Here is an iconic representation of my sample pipe, OozeTest1. This pipe aggregates my Blog's RSS with a flickr feed on keyword beach. Oh, and not any beach pictures, but beach pictures by my hometown in 11793 zip.

Picture 3-1

What people are saying about Pipes

This blog entry does a pretty good job describing the new Pipes service and offers some thoughtful commentary on the mixed reception it will likely receive.

Along with the good a service like this can do, content publishers may be scared of the service because it can be used to modify their feeds in arbitrary ways... like removing ads. Publishers can block pipes using various web tricks (blocking the “Yahoo Pipes” User-Agent, sending Yahoo! an e-mail asking to have your site blacklisted, etc.)

All the while, Yahoo! will now be the destination and penultimate aggregator of feeds, which seems like a pretty good business based on how I see FeedBurner expanding and expanding. I suppose there is no reason why just about all of FeedBurner's features could not be duplicated using Pipes. Plus, users will have arbitrary control on how the features work, which would be a step above FeedBurner's capabilities.

How did they do it?

Pipes seems to have been built using Perl and the Yahoo UI JavaScript library. I'm actually pretty amazed at what I see in the implementation. Although the GUI is a bit sluggish on my BlackBook, it's pretty darn pretty.

Plus, they draw these shiny pipes that aren't images and don't seem to be flash elements. I brought up “Page Info” in Firefox and looked at the media assets on the page... no pipe images. I right-clicked on the layout canvast (all parts of it) and didn't see any Adobe Flash player menus.

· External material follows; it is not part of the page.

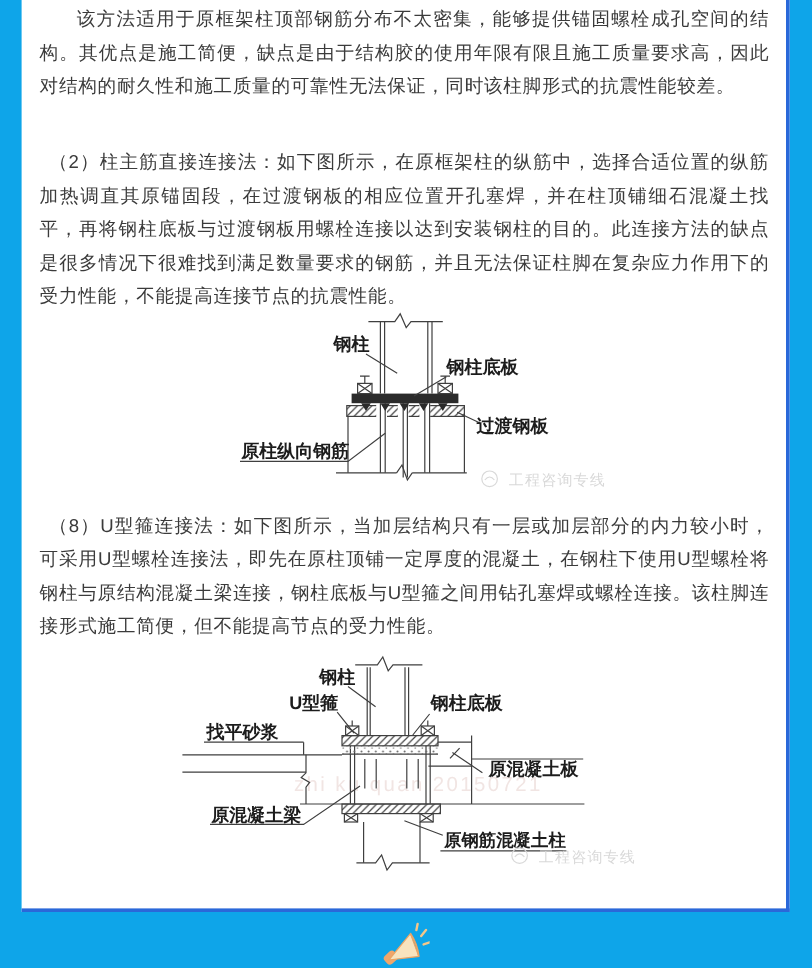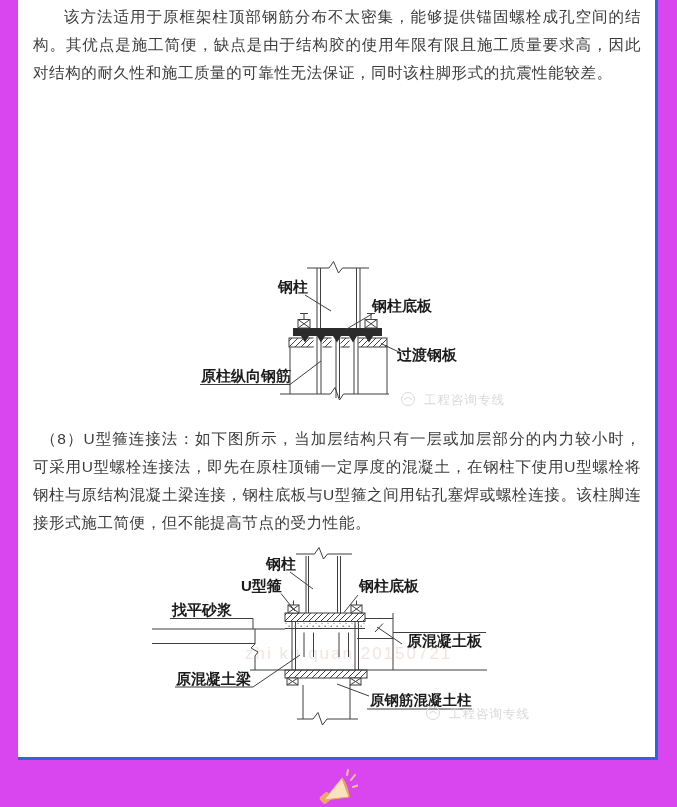"该方法适用于原框架柱顶部钢筋分布不太密集，能够提供锚固螺栓成孔空间的结构。其优点" .page { background: #d946ef -> #0ea5e9 }
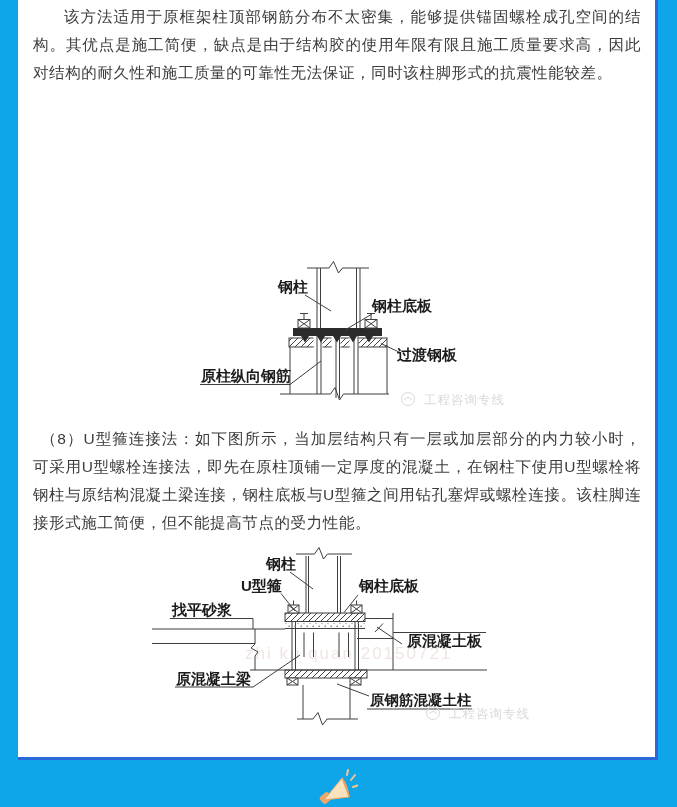"（2）柱主筋直接连接法：如下图所示，在原框架柱的纵筋中，选择合适位置的纵筋加热调" p.para { html: none -> <p>（2）柱主筋直接连接法：如下图所示，在原框架柱的纵筋中，选择合适位置的纵筋加热调直其原锚固段，在过渡钢板的相应位置开孔塞焊，并在柱顶铺细石混凝土找平，再将钢柱底板与过渡钢板用螺栓连接以达到安装钢柱的目的。此连接方法的缺点是很多情况下很难找到满足数量要求的钢筋，并且无法保证柱脚在复杂应力作用下的受力性能，不能提高连接节点的抗震性能。</p> }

View source revealed a neatly implemented page, only two screenfulls tall. At the top are a bunch of links to javascript imports:

<script type=“text/javascript” src=“http://us.js2.yimg.com/us.js.yimg.com/lib/common/utils/2/yahoo-dom-event_2.1.2.js”></script>
<script type=“text/javascript” src=“http://us.js2.yimg.com/us.js.yimg.com/lib/common/utils/2/connection_2.1.2.js”></script>
<script type=“text/javascript” src=“http://us.js2.yimg.com/us.js.yimg.com/lib/common/utils/2/animation_2.1.2.js”></script>
<script type=“text/javascript” src=“http://us.js2.yimg.com/us.js.yimg.com/lib/common/utils/2/dragdrop_2.1.2.js”></script>
<script type=“text/javascript” src=“http://us.js2.yimg.com/us.js.yimg.com/lib/common/widgets/2/logger/logger_2.1.2.js”></script>
<link rel=“stylesheet” type=“text/css” href=“http://us.js2.yimg.com/us.js.yimg.com/lib/common/css/reset-fonts-grids_2.1.2.css”/>
<link rel=“stylesheet” type=“text/css” href=“http://us.js2.yimg.com/us.js.yimg.com/lib/common/widgets/2/logger/css/logger_2.1.2.css”/>

I loaded up some of the files and see that the Yahoo UI library has some cool animation functions, some with names like YAHOO.util.Bezier. I'm still now sure how things are drawn but I'll continue to look into it since it seems like a neat technology.

There is a Yahoo UI blog, which I just subscribed to. Lots of videos in that feed, which could of course be spliced into your “Master Media Pipe” which you can create yourself.